Big Data & Analytics .... Flogged: Problem with History

A surrogate key is a substitution for the natural primary key.

It is just a unique identifier or number for each row that can be used for the primary key to the table. The only requirement for a surrogate primary key is that it is unique for each row in the table.

Data warehouses typically use a surrogate, (also known as artificial or identity key), key for the dimension tables primary keys. They can use Infa sequence generator, or Oracle sequence, or SQL Server Identity values for the surrogate key.

It is useful because the natural primary key (i.e. Customer Number in Customer table) can change and this makes updates more difficult.

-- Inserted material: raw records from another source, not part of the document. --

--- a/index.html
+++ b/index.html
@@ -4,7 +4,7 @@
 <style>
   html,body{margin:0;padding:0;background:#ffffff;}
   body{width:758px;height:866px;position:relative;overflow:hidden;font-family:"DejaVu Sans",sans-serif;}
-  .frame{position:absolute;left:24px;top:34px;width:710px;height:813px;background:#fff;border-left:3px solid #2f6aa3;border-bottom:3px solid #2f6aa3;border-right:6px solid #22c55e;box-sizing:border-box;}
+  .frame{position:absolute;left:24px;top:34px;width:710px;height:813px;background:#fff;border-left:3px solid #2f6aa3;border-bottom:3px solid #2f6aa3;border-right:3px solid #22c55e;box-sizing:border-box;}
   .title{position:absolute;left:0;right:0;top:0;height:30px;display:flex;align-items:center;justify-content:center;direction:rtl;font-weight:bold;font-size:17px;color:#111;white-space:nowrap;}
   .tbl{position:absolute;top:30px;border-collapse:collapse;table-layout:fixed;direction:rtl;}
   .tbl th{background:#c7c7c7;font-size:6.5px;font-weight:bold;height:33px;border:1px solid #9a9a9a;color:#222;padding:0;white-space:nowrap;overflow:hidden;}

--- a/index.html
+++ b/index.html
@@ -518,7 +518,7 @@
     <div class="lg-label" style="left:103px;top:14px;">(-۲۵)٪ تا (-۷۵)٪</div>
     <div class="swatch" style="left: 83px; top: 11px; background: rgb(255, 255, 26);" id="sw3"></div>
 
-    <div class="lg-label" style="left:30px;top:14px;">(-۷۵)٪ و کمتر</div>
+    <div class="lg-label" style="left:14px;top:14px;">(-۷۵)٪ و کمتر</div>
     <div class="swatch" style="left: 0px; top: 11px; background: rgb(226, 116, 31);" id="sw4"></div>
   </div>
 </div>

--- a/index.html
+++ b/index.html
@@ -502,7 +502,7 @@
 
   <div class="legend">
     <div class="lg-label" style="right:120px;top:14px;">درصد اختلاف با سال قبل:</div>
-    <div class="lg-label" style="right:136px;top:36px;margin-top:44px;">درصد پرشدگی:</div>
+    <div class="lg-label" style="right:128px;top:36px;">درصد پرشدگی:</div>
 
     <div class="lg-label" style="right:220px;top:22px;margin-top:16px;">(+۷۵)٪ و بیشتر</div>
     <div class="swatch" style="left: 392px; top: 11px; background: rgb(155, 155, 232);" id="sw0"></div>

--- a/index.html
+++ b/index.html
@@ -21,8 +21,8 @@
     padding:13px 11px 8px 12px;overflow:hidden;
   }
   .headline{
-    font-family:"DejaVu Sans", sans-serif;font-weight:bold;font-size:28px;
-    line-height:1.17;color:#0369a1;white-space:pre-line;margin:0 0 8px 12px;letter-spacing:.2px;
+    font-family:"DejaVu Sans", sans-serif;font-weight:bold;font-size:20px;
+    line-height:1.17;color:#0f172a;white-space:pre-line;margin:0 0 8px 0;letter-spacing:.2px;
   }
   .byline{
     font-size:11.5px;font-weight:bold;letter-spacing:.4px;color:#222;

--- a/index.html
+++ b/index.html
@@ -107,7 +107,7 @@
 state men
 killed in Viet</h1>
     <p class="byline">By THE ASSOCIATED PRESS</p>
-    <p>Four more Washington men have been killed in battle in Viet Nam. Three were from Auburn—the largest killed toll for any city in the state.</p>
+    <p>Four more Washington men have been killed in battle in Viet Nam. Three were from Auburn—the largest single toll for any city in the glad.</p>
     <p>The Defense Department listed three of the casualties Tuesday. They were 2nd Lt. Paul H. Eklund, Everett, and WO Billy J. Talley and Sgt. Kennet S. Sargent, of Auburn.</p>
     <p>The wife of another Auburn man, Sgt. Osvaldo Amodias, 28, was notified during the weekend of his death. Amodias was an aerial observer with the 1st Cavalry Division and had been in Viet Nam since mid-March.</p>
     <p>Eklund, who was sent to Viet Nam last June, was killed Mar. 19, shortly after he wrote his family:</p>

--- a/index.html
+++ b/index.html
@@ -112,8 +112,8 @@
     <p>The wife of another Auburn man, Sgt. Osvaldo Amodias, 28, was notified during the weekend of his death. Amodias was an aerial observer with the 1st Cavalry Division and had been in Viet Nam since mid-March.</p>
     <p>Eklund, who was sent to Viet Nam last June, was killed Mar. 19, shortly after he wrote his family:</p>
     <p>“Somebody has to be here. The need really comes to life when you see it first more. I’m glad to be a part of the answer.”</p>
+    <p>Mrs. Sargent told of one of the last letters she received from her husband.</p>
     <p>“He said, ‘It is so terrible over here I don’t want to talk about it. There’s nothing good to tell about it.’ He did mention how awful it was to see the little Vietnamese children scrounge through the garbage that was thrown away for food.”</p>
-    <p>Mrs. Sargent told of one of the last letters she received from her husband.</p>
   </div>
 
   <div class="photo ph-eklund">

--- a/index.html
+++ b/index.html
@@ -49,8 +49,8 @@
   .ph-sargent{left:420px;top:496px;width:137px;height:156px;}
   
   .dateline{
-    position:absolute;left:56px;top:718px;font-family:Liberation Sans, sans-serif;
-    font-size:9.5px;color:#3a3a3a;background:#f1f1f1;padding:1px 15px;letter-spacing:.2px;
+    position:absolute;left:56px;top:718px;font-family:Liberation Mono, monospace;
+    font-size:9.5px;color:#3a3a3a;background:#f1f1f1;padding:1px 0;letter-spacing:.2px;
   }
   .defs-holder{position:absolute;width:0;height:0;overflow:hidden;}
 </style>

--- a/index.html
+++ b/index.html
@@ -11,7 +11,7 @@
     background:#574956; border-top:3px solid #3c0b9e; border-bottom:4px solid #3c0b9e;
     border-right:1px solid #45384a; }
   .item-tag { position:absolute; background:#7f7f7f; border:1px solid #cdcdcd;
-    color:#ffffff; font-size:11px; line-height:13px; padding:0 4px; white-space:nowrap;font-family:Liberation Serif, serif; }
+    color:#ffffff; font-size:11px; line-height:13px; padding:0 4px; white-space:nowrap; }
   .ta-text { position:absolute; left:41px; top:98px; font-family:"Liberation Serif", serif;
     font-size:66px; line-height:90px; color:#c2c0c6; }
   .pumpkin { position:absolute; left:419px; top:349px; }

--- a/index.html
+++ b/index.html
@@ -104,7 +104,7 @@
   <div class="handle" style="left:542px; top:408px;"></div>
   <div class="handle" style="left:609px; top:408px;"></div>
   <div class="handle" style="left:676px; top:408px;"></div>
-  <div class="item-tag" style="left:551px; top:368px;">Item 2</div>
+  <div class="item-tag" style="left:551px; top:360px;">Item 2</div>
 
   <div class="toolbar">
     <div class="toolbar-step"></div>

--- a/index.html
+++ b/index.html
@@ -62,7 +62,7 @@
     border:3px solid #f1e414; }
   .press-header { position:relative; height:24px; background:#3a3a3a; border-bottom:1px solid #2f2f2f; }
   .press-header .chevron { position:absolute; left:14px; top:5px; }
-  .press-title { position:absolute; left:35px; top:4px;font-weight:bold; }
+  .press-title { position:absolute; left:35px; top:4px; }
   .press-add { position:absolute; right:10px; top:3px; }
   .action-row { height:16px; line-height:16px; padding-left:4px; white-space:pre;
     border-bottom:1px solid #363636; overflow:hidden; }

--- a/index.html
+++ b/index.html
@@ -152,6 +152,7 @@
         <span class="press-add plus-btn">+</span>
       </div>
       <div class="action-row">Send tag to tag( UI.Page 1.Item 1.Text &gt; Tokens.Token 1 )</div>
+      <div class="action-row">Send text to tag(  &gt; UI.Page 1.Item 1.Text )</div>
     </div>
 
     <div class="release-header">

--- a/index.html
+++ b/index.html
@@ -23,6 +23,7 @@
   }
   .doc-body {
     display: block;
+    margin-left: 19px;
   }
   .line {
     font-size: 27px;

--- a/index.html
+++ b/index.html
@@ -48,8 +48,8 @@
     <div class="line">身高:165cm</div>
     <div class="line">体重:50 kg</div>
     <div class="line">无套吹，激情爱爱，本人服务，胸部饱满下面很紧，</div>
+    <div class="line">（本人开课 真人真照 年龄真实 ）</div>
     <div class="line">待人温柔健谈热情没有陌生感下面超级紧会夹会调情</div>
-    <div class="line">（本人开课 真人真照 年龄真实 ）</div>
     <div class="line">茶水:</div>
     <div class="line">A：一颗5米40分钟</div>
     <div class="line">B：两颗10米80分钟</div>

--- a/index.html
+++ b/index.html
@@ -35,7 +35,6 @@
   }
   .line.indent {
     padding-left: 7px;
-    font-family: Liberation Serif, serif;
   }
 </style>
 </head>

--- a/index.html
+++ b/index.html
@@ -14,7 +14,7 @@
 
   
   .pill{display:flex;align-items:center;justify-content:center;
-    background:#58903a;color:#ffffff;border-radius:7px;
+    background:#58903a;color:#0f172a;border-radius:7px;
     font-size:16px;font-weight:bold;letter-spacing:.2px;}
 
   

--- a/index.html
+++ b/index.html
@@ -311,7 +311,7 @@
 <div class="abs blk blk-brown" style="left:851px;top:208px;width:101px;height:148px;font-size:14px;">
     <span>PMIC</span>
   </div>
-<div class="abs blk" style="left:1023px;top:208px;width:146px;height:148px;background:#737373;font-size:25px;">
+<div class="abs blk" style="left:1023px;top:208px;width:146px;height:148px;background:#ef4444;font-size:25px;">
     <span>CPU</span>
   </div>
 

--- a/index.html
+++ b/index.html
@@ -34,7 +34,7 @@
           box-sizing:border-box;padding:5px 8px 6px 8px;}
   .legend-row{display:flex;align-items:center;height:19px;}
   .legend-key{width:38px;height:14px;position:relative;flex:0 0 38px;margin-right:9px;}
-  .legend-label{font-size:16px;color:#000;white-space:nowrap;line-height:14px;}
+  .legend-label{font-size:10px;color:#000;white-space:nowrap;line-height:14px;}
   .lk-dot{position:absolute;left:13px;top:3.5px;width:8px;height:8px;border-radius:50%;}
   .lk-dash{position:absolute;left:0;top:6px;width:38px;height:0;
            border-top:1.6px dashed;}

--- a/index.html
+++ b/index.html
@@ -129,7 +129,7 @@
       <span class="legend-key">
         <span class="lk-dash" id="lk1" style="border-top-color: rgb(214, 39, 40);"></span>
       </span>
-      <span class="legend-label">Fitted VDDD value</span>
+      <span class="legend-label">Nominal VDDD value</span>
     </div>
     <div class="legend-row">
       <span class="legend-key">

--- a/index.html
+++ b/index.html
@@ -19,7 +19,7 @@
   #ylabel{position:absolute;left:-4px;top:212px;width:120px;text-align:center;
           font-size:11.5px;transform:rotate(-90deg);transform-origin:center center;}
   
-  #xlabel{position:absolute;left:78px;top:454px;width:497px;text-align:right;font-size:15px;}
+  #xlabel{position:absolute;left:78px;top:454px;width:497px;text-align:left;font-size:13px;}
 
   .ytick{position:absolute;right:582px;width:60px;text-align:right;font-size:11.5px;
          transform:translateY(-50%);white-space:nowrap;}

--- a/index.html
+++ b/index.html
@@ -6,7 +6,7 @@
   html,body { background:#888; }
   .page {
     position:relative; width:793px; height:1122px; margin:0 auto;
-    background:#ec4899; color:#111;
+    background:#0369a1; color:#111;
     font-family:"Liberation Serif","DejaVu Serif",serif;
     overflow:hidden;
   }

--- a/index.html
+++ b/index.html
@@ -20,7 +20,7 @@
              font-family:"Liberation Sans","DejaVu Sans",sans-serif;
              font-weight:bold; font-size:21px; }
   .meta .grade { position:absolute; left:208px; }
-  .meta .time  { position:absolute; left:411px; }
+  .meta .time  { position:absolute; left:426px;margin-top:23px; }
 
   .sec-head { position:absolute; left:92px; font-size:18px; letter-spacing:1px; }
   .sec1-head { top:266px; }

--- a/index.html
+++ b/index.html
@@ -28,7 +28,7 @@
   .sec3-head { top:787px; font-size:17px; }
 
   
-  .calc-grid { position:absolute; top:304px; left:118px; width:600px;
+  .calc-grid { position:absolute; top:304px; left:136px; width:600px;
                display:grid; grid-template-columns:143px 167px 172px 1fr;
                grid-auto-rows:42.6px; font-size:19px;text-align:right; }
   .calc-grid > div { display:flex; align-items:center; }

Some tables have columns such as AIRPORT_NAME or CITY_NAME which are stated as the primary keys (according to the business users) but ,not only can these change, indexing on a numerical value is probably better and you could consider creating a surrogate key called, say, AIRPORT_ID. This would be internal to the system and as far as the client is concerned you may display only the AIRPORT_NAME.

Another benefit you can get from surrogate keys (SID) is :

Tracking the SCD - Slowly Changing Dimension.

Let me give you a simple, classical example:

On the 1st of January 2002, Employee 'E1' belongs to Business Unit 'BU1' (that's what would be in your Employee Dimension). This employee has a turnover allocated to him on the Business Unit 'BU1' But on the 2nd of June the Employee 'E1' is muted from Business Unit 'BU1' to Business Unit 'BU2.' All the new turnover have to belong to the new Business Unit 'BU2' but the old one should Belong to the Business Unit 'BU1.'

If you used the natural business key 'E1' for your employee within your datawarehouse everything would be allocated to Business Unit 'BU2' even what actualy belongs to 'BU1.'

If you use surrogate keys, you could create on the 2nd of June a new record for the Employee 'E1' in your Employee Dimension with a new surrogate key.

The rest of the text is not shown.